UDG-mediata uracile e l’asportazione chimica AP sito di clivaggio su microarray
il filamento di DNA di scissione mediata da UDG si compone di due fasi distinte: l’escissione di base uracile seguita dalla scissione del conseguente abasic sito. I due passaggi possono essere monitorati separatamente su microarray di DNA., In primo luogo, i siti abasici sono generati trattando la matrice con UDG e in una seconda fase, la scissione del filo viene indotta esponendo gli oligonucleotidi del DNA legati alla superficie contenenti siti abasici a condizioni acide o basiche o evaporando la superficie a secchezza. Tali strategie chimiche per fendere i siti abasici sui filamenti di DNA eliminano la necessità di ulteriore scissione enzimatica e consentono di studiare la cinetica UDG in modo indipendente., A tale scopo, matrici di sequenze di DNA 30mer con un numero crescente di DU-incorporazioni non consecutive (dU1-dU9) sono state progettate e sintetizzate mediante fotolitografia dell’acido nucleico senza maschera, utilizzando la corrispondente fosforammidite DU fotosensibile (Fig. 2). Ogni filamento di DNA è stato sintetizzato con un DT15-linker alla superficie di vetro e terminato al 5 ‘ – fine con una sequenza bersaglio 25mer per l’ibridazione (QC25), come indicato in Fig. 3.,
La posizione di tutte le sequenze di sonda insieme ai corrispondenti replicati e fili di controllo che trasportano DT invece dei nucleotidi dU è stata randomizzata sulla superficie del microarray., Prima dell’elaborazione enzimatica, le sequenze della sonda del DNA sono state ibridate all’oligonucleotide complementare 25mer marcato Cy3 (QC25c) per determinare i valori iniziali di intensità di fluorescenza. L’etichettatura 3 ‘ – Cy3 è stata utilizzata per prevenire possibili artefatti di fluorescenza dovuti alle interazioni del colorante con il numero variabile di dUs46. I microarray sono stati quindi esposti a UDG di origine commerciale da E. coli e la scissione del sito abasico è stata successivamente effettuata in varie condizioni. Il tempo di esposizione ottimale degli enzimi è stato determinato negli esperimenti iniziali. I nostri risultati (Fig., S1) mostrano che dopo l’aggiunta dell’enzima, l’efficienza di scissione aumenta significativamente con il tempo, fino a un’ora, raggiungendo un’efficienza di circa il 50-60%, con solo lievi cambiamenti dopo un’ulteriore esposizione a UDG. Impostiamo così il tempo di esposizione ottimale a un’ora. Inoltre, i nostri dati mostrano chiaramente una maggiore efficienza di scissione con un numero crescente di dU, da 40 a 60% (Fig. 3C e S1).

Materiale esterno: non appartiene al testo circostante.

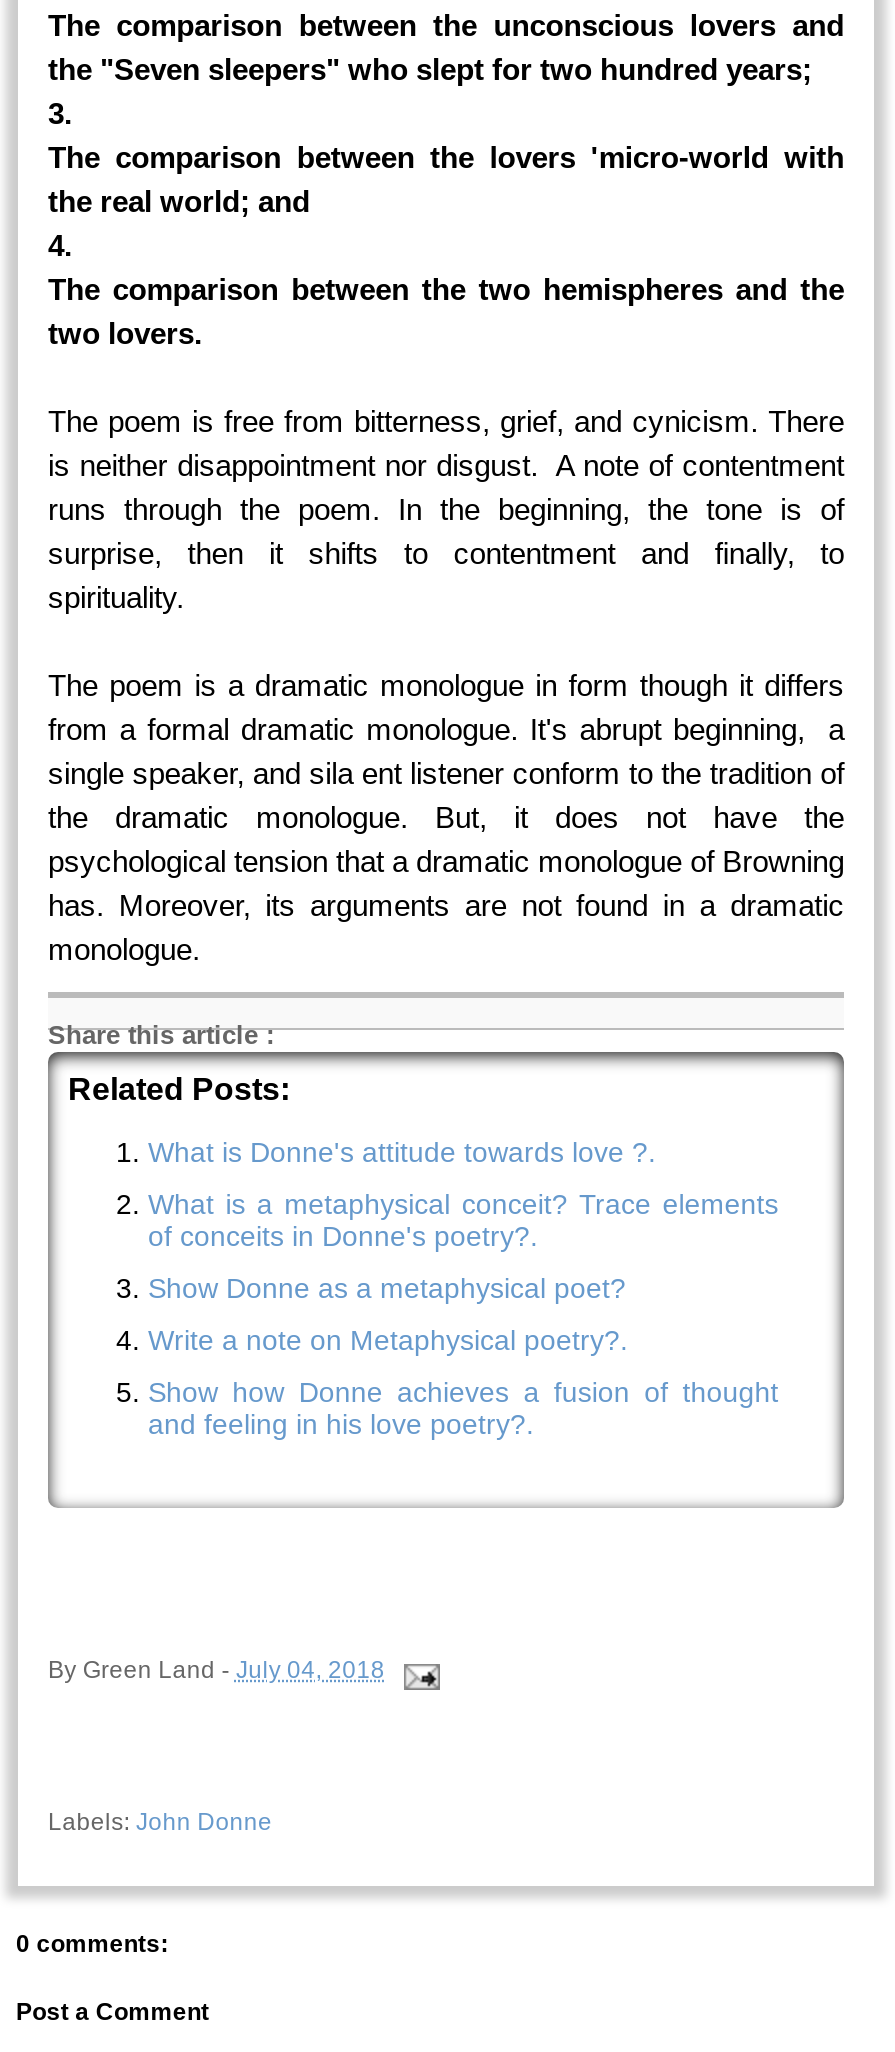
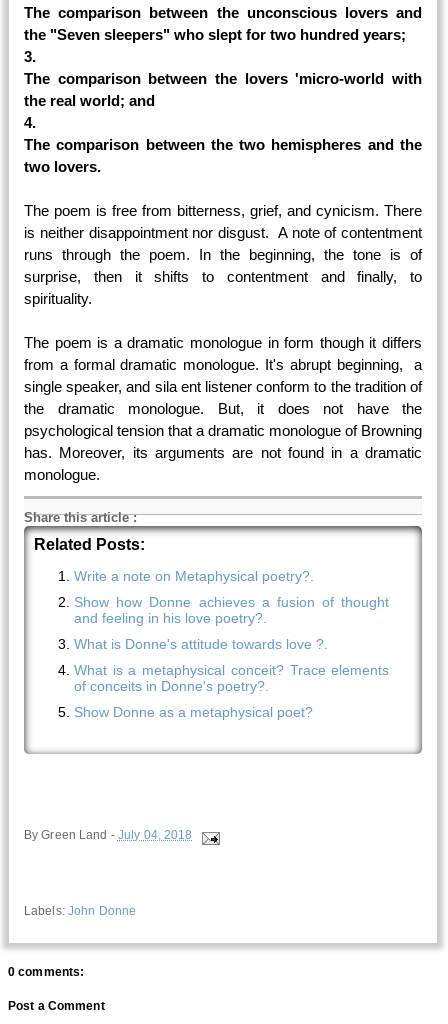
moved [148,1136,778,1304] -> [74,636,389,720]: What is Donne's attitude towards love ?. | What is a metaphysical conceit? Trace elements | of conceits in Donne's poetry?. | Show Donne as a metaphysical poet?
moved [148,1324,778,1440] -> [74,568,389,626]: Write a note on Metaphysical poetry?. | Show how Donne achieves a fusion of thought | and feeling in his love poetry?.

Si è poi passati a studiare l’effettiva fase di scissione, la rimozione del sito abasico dopo l’asportazione della base di uracile., Noti seguenti strategie per indotta chimicamente abasic sito di clivaggio in solution20,30, risultante AP-siti sono state poi trattate sia in condizioni alcaline, immergendo le matrici in un 1:1 (v/v) soluzione di etilendiammina(EDA)/etanolo, o le matrici sono stati trattati in condizioni acide, immergendo in un 30% (v/v) soluzione di acido tricloroacetico in diclorometano, o dall’evaporazione della superficie della matrice a secchezza. In tutti i metodi, i trattamenti sono stati eseguiti per diversi periodi di tempo, che vanno da 1 a 24 ore., Successivamente, gli array sono stati riibridizzati nell’oligonucleotide complementare 25mer marcato Cy3 (QC25c) e le intensità di fluorescenza risultanti sono state confrontate con quelle ottenute prima del trattamento UDG per determinare l’efficienza di scissione. I tassi di scissione risultanti sono indicati in Fig. 4.